**Exercise description:** Read the lines of the data below and retrieve those with "companies".

**Extracted records:**
%%
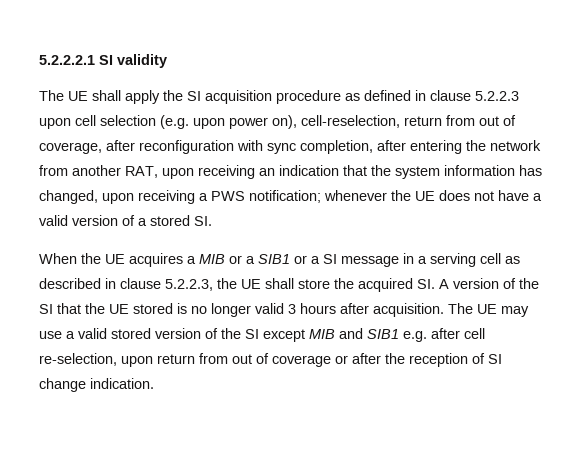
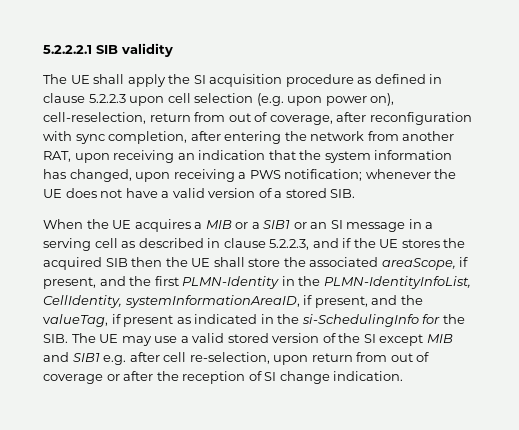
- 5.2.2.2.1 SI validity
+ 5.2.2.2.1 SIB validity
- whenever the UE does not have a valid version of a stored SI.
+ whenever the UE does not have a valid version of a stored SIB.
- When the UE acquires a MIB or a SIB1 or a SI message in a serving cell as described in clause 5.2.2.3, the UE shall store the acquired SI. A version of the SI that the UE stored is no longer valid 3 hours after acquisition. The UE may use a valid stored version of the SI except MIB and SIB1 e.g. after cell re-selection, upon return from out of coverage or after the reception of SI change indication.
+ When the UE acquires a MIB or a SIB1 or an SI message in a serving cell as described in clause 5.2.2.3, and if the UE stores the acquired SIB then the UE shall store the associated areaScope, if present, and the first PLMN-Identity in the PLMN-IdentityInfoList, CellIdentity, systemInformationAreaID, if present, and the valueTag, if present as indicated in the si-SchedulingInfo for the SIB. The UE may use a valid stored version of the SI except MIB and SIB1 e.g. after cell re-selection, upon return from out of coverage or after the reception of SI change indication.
%%
%%
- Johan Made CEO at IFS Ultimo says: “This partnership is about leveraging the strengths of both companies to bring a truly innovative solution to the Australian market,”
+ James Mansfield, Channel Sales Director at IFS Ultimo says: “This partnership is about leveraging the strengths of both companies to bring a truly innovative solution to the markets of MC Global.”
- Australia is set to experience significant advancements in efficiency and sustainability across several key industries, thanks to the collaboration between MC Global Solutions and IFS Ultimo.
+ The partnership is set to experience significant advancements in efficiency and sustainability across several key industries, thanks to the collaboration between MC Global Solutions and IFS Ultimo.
%%
**Written solution:**
- Johan Made CEO at IFS Ultimo says: “This partnership is about leveraging the strengths of both companies to bring a truly innovative solution to the Australian market,”
+ James Mansfield, Channel Sales Director at IFS Ultimo says: “This partnership is about leveraging the strengths of both companies to bring a truly innovative solution to the markets of MC Global.”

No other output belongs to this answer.